### EXERCISE BRIEF
Line by line, copy the entries exactly, excluding the pictures.

BEGIN STUDY MATERIAL

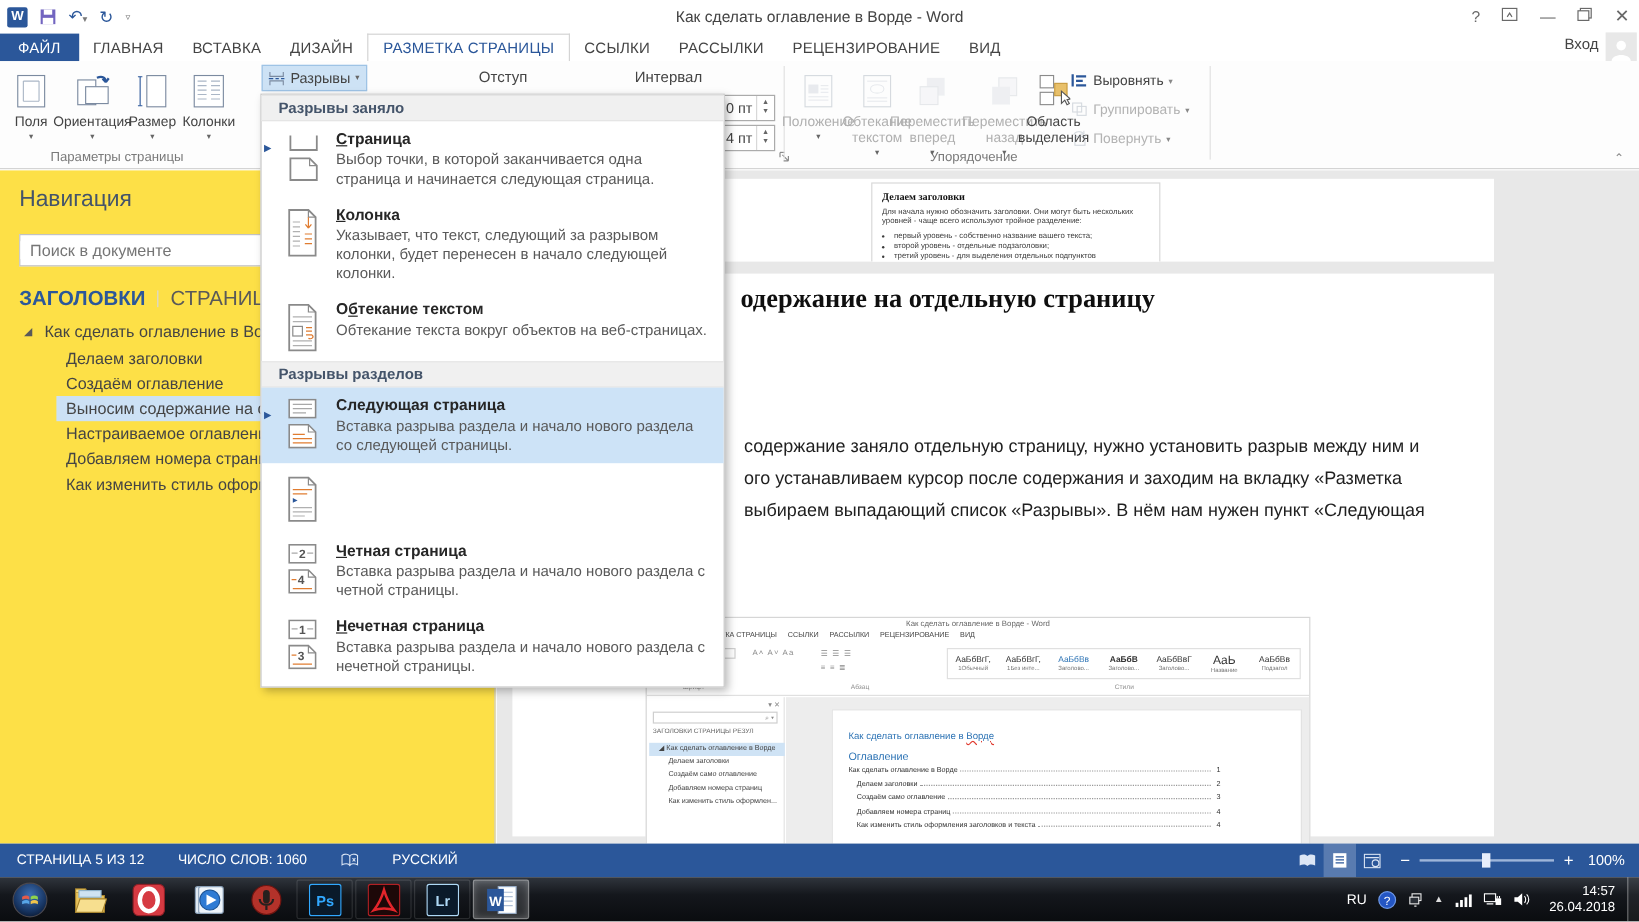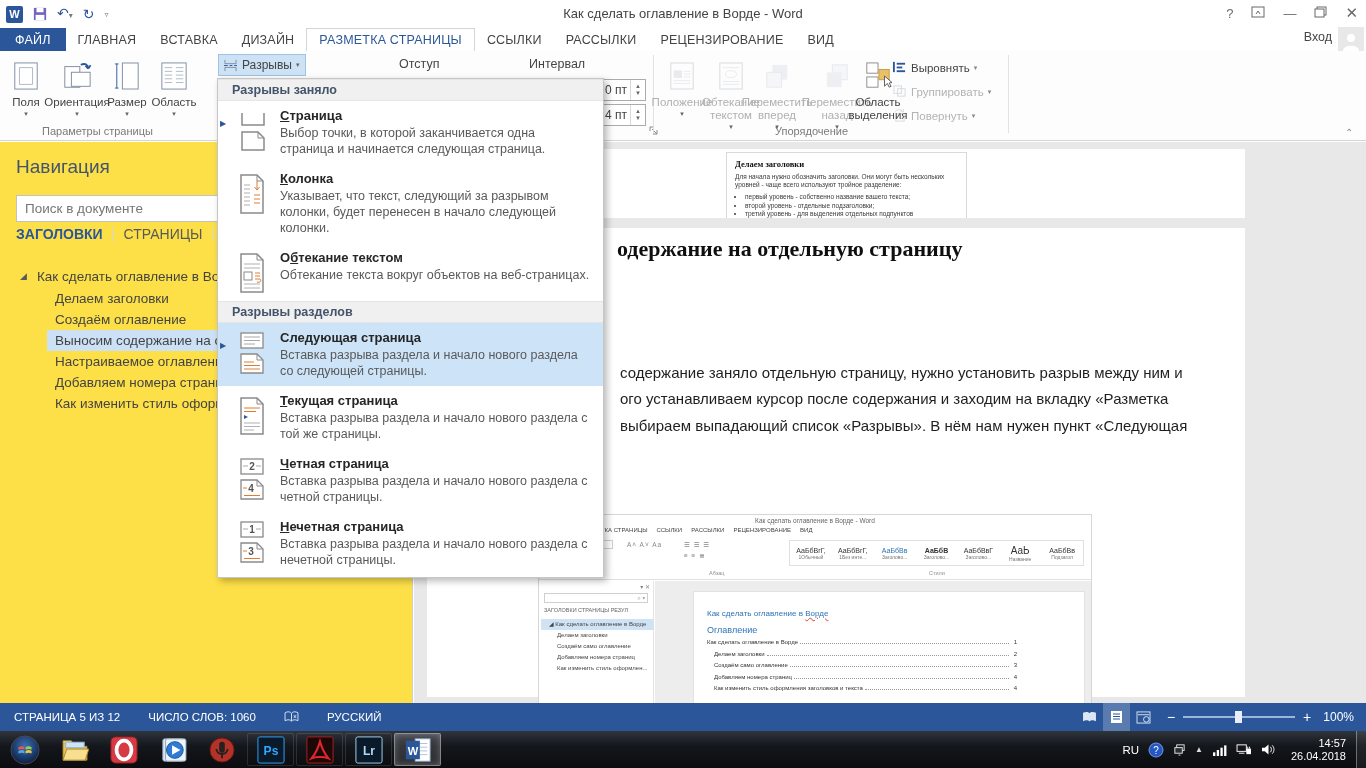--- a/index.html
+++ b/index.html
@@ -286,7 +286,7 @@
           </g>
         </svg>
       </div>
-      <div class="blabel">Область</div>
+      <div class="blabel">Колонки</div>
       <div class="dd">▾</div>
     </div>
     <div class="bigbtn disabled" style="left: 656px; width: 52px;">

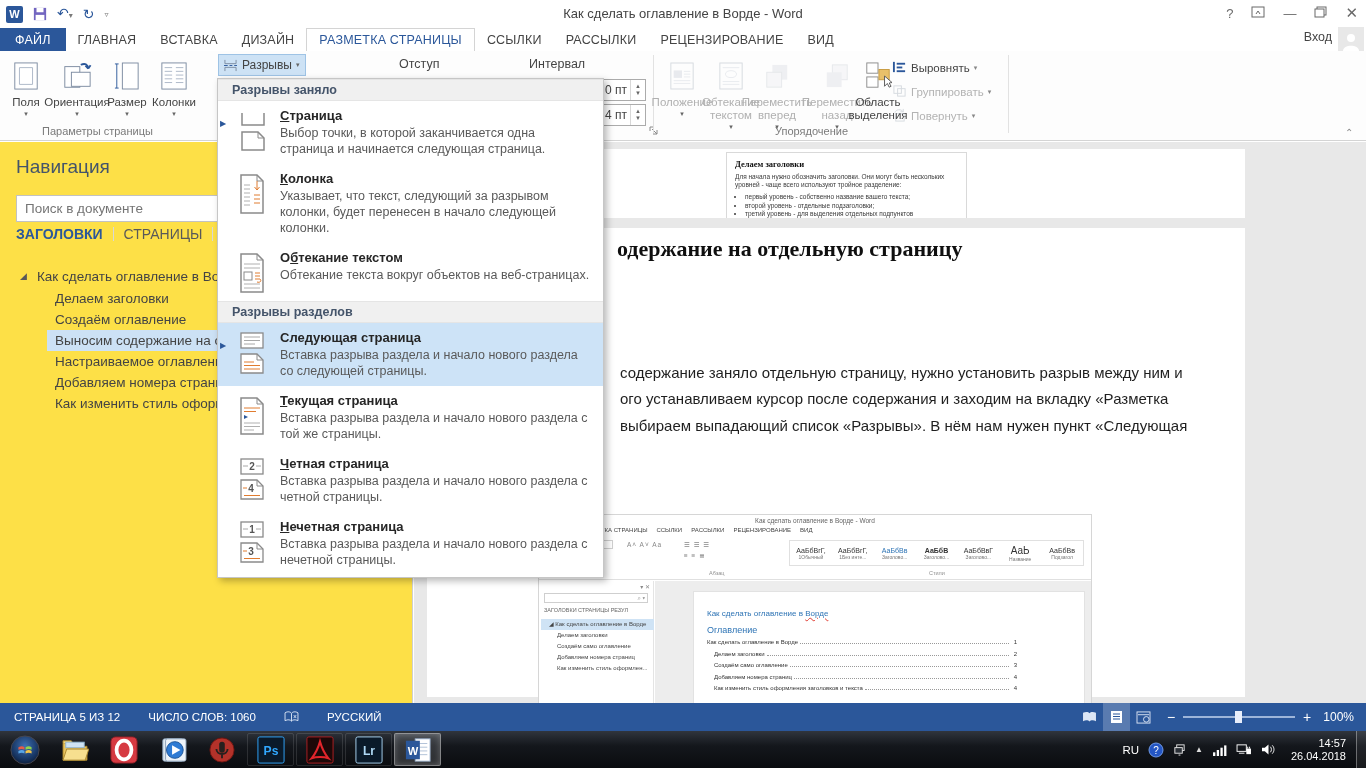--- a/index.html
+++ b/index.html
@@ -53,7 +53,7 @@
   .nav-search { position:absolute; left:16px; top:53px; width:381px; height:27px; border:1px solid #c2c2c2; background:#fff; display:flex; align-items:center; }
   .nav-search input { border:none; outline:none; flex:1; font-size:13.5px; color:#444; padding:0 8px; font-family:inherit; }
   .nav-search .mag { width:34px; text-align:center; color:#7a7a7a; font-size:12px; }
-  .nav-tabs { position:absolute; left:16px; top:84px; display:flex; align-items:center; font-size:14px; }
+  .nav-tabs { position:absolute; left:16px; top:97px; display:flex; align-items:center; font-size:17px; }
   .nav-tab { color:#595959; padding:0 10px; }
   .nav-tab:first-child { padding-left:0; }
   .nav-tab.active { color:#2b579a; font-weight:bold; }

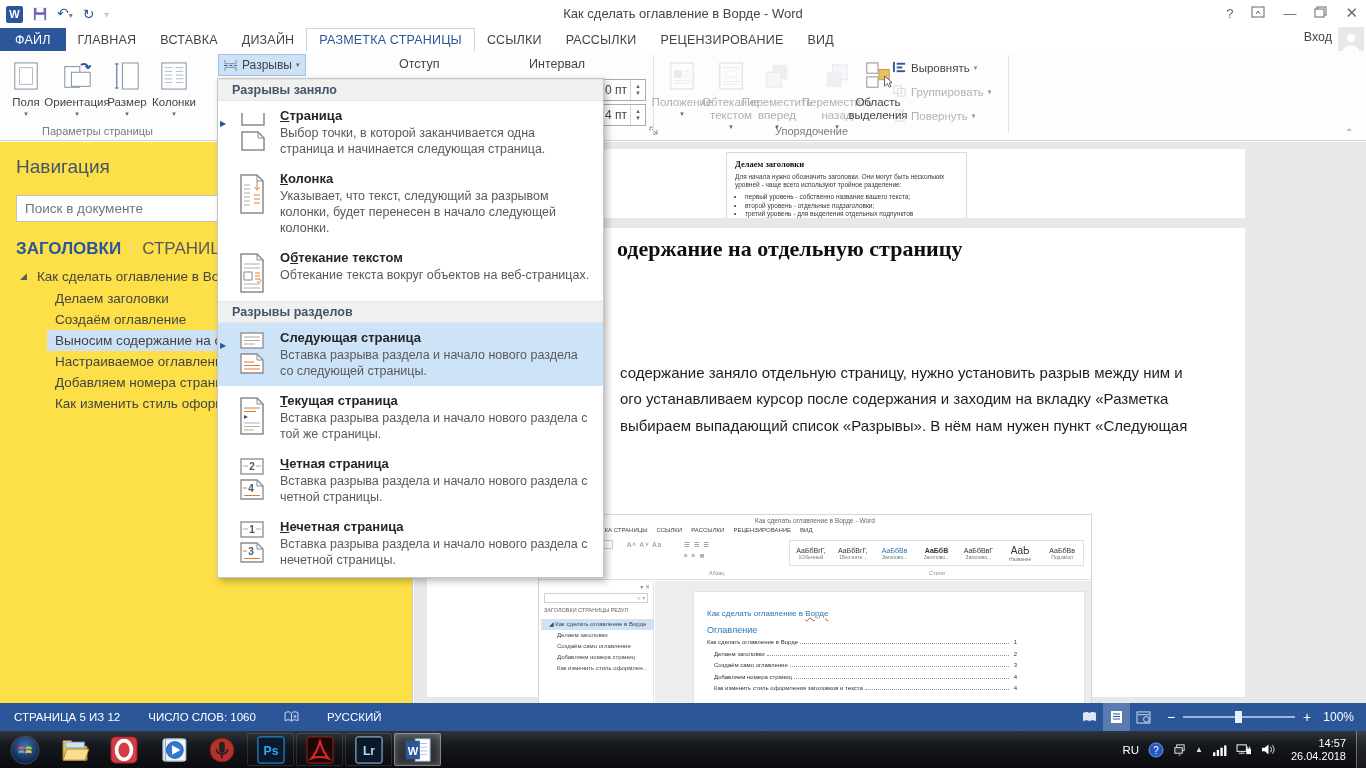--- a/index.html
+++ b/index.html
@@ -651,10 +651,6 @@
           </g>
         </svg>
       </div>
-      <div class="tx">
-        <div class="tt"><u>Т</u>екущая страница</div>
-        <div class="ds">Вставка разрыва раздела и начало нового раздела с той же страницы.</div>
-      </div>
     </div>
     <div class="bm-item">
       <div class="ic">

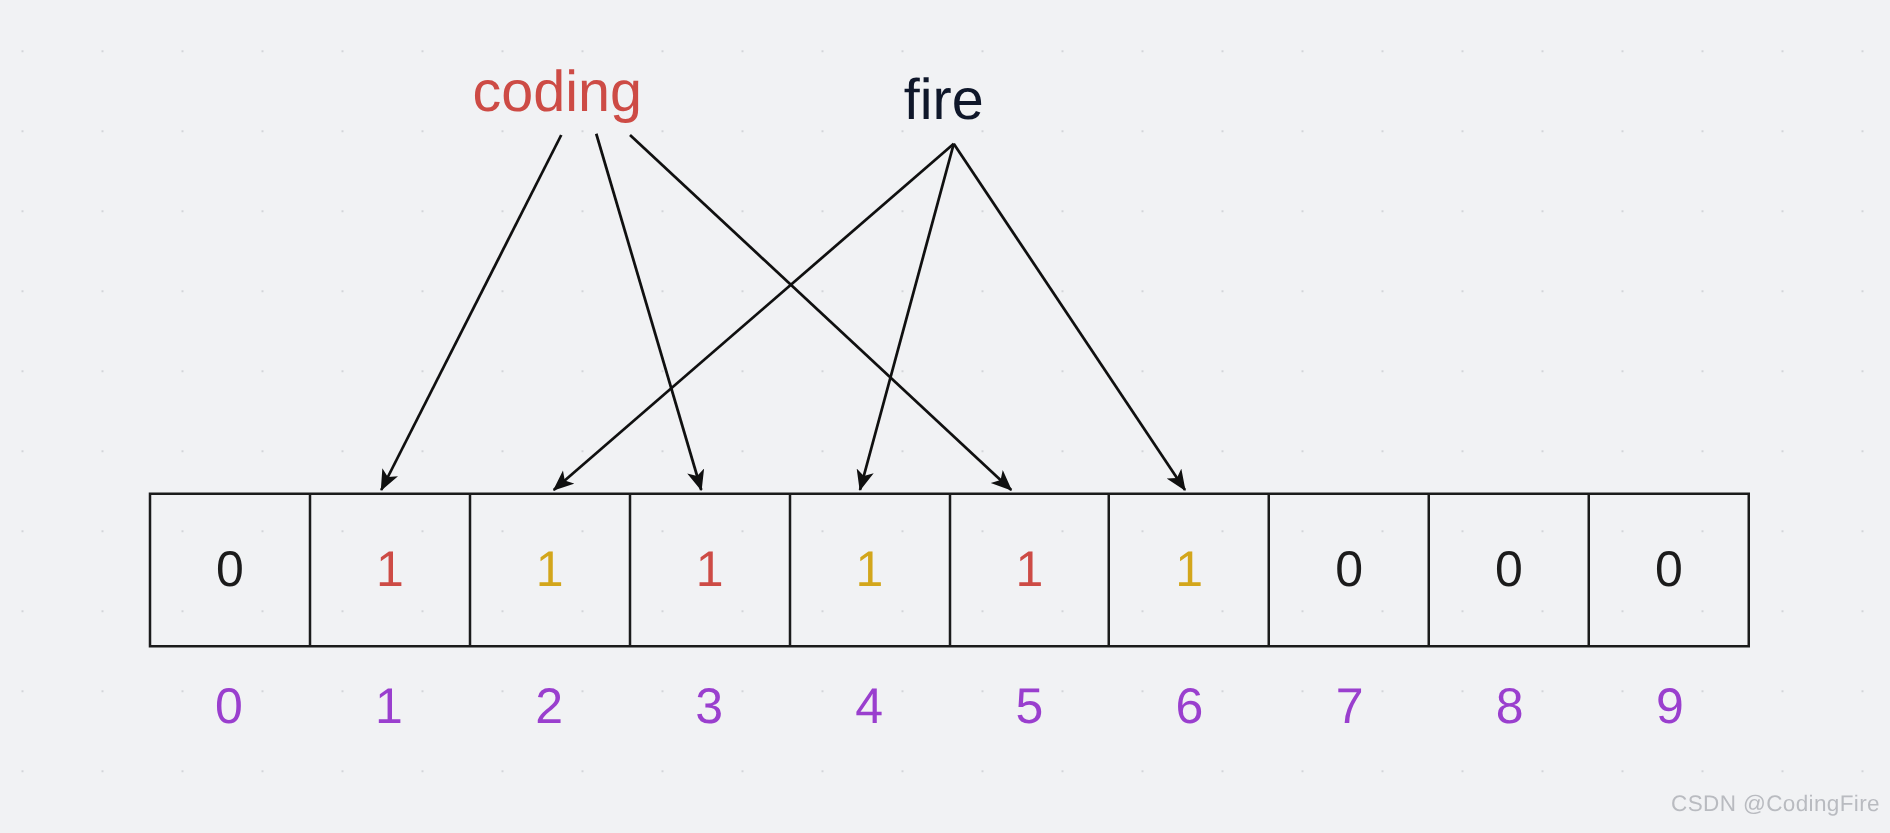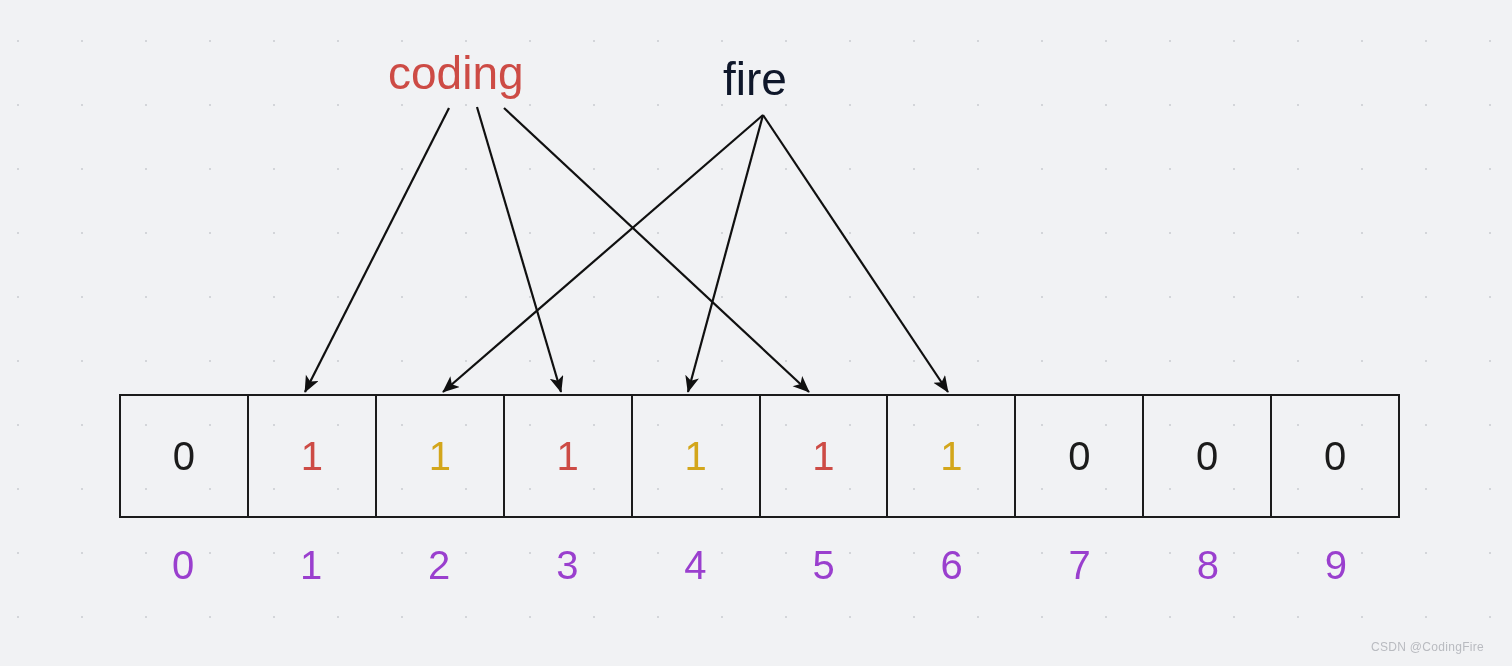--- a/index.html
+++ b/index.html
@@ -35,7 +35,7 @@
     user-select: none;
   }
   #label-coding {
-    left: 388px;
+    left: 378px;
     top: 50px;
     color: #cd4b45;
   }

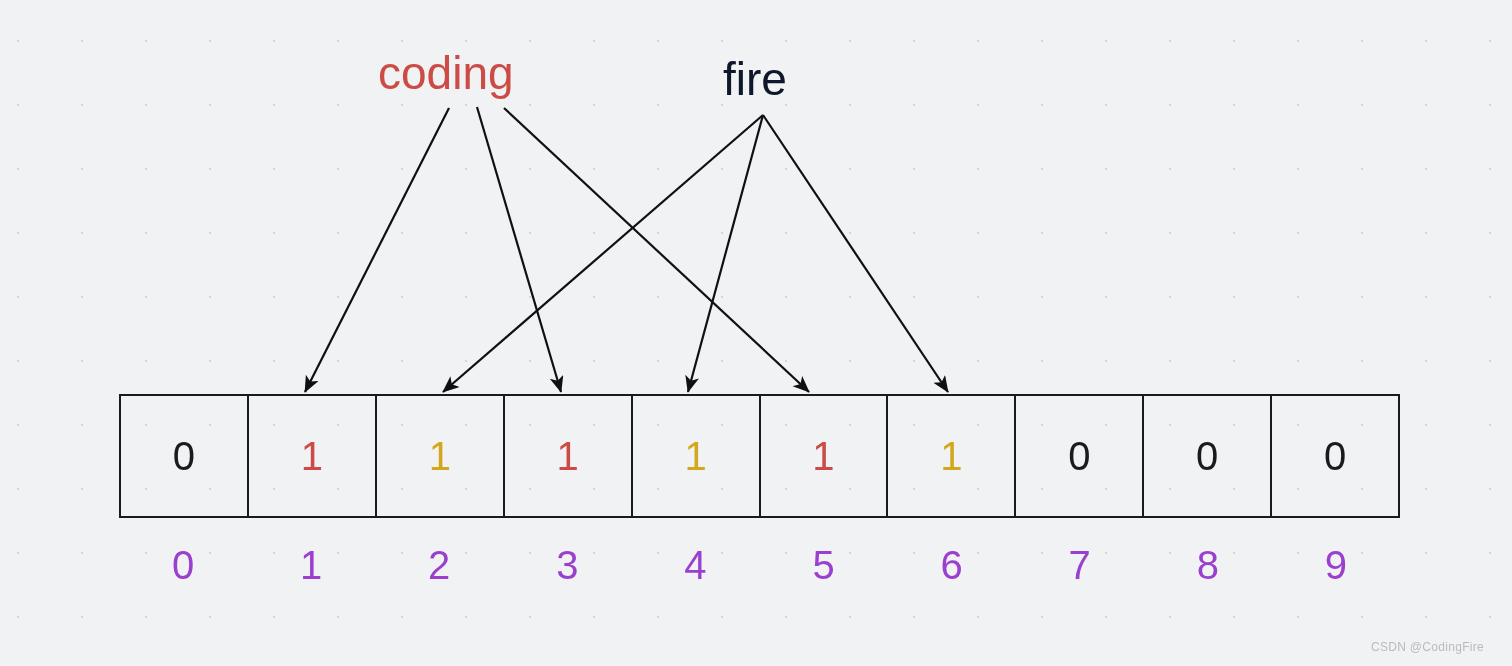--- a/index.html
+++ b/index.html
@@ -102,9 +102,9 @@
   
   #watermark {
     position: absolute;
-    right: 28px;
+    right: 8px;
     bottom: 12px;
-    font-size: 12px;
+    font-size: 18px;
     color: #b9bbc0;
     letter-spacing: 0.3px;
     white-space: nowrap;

END STUDY MATERIAL

### RESULT
--- a/index.html
+++ b/index.html
@@ -286,7 +286,7 @@
           </g>
         </svg>
       </div>
-      <div class="blabel">Область</div>
+      <div class="blabel">Колонки</div>
       <div class="dd">▾</div>
     </div>
     <div class="bigbtn disabled" style="left: 656px; width: 52px;">

--- a/index.html
+++ b/index.html
@@ -53,7 +53,7 @@
   .nav-search { position:absolute; left:16px; top:53px; width:381px; height:27px; border:1px solid #c2c2c2; background:#fff; display:flex; align-items:center; }
   .nav-search input { border:none; outline:none; flex:1; font-size:13.5px; color:#444; padding:0 8px; font-family:inherit; }
   .nav-search .mag { width:34px; text-align:center; color:#7a7a7a; font-size:12px; }
-  .nav-tabs { position:absolute; left:16px; top:84px; display:flex; align-items:center; font-size:14px; }
+  .nav-tabs { position:absolute; left:16px; top:97px; display:flex; align-items:center; font-size:17px; }
   .nav-tab { color:#595959; padding:0 10px; }
   .nav-tab:first-child { padding-left:0; }
   .nav-tab.active { color:#2b579a; font-weight:bold; }

--- a/index.html
+++ b/index.html
@@ -651,10 +651,6 @@
           </g>
         </svg>
       </div>
-      <div class="tx">
-        <div class="tt"><u>Т</u>екущая страница</div>
-        <div class="ds">Вставка разрыва раздела и начало нового раздела с той же страницы.</div>
-      </div>
     </div>
     <div class="bm-item">
       <div class="ic">

--- a/index.html
+++ b/index.html
@@ -35,7 +35,7 @@
     user-select: none;
   }
   #label-coding {
-    left: 388px;
+    left: 378px;
     top: 50px;
     color: #cd4b45;
   }

--- a/index.html
+++ b/index.html
@@ -102,9 +102,9 @@
   
   #watermark {
     position: absolute;
-    right: 28px;
+    right: 8px;
     bottom: 12px;
-    font-size: 12px;
+    font-size: 18px;
     color: #b9bbc0;
     letter-spacing: 0.3px;
     white-space: nowrap;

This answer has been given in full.